RECORD EXTRACTS –
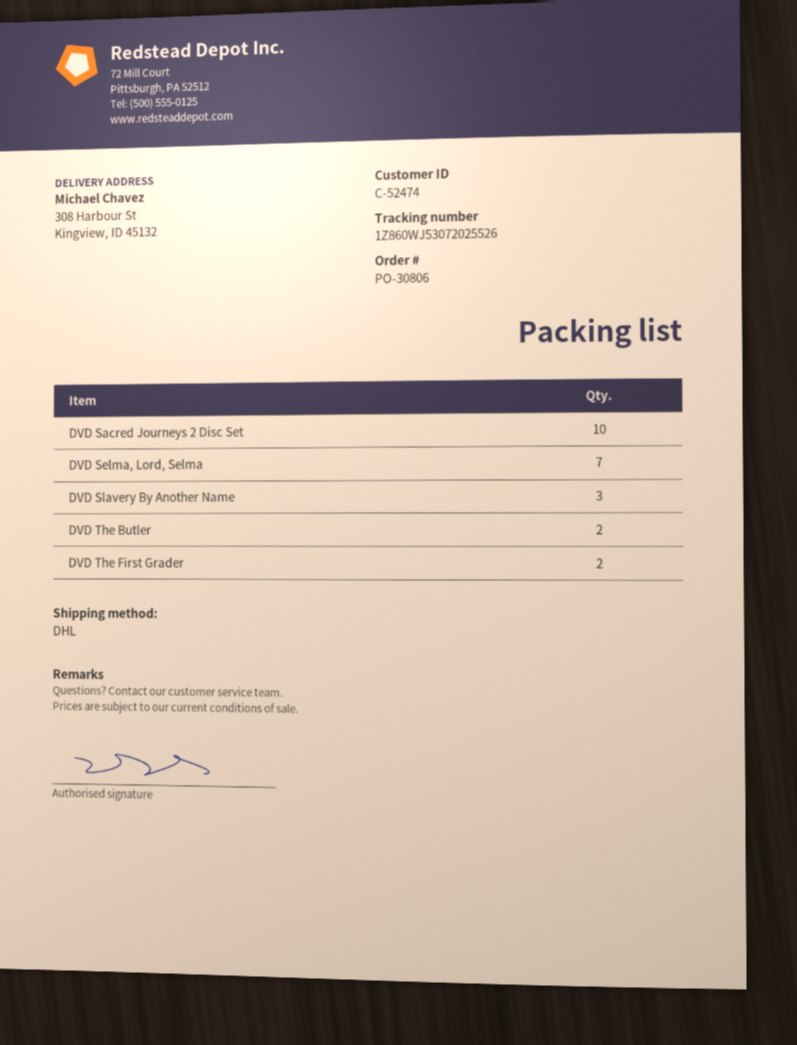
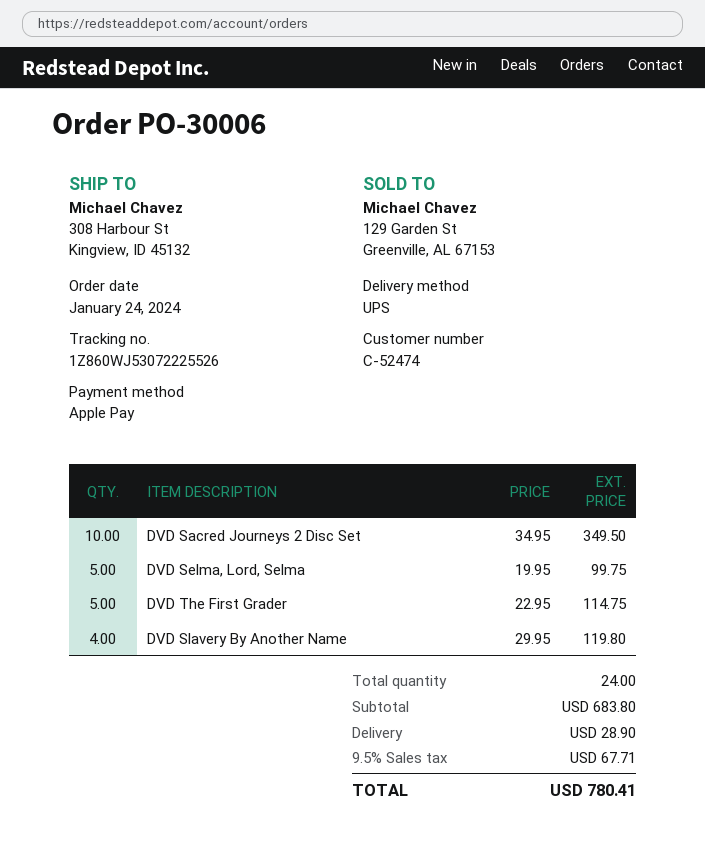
order number: PO-30806 -> PO-30006
shipping method: DHL -> UPS
tracking number: 1Z860WJ53072025526 -> 1Z860WJ53072225526
DVD Selma, Lord, Selma: 7 -> 5
DVD Slavery By Another Name: 3 -> 4
DVD The Butler: 2 -> none
DVD The First Grader: 2 -> 5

WHAT IS NEEDED – Write out the whole listing above exactly; do not include the pictures.

YOUR RESPONSE –
order number: PO-30806 -> PO-30006
shipping method: DHL -> UPS
tracking number: 1Z860WJ53072025526 -> 1Z860WJ53072225526
DVD Selma, Lord, Selma: 7 -> 5
DVD Slavery By Another Name: 3 -> 4
DVD The Butler: 2 -> none
DVD The First Grader: 2 -> 5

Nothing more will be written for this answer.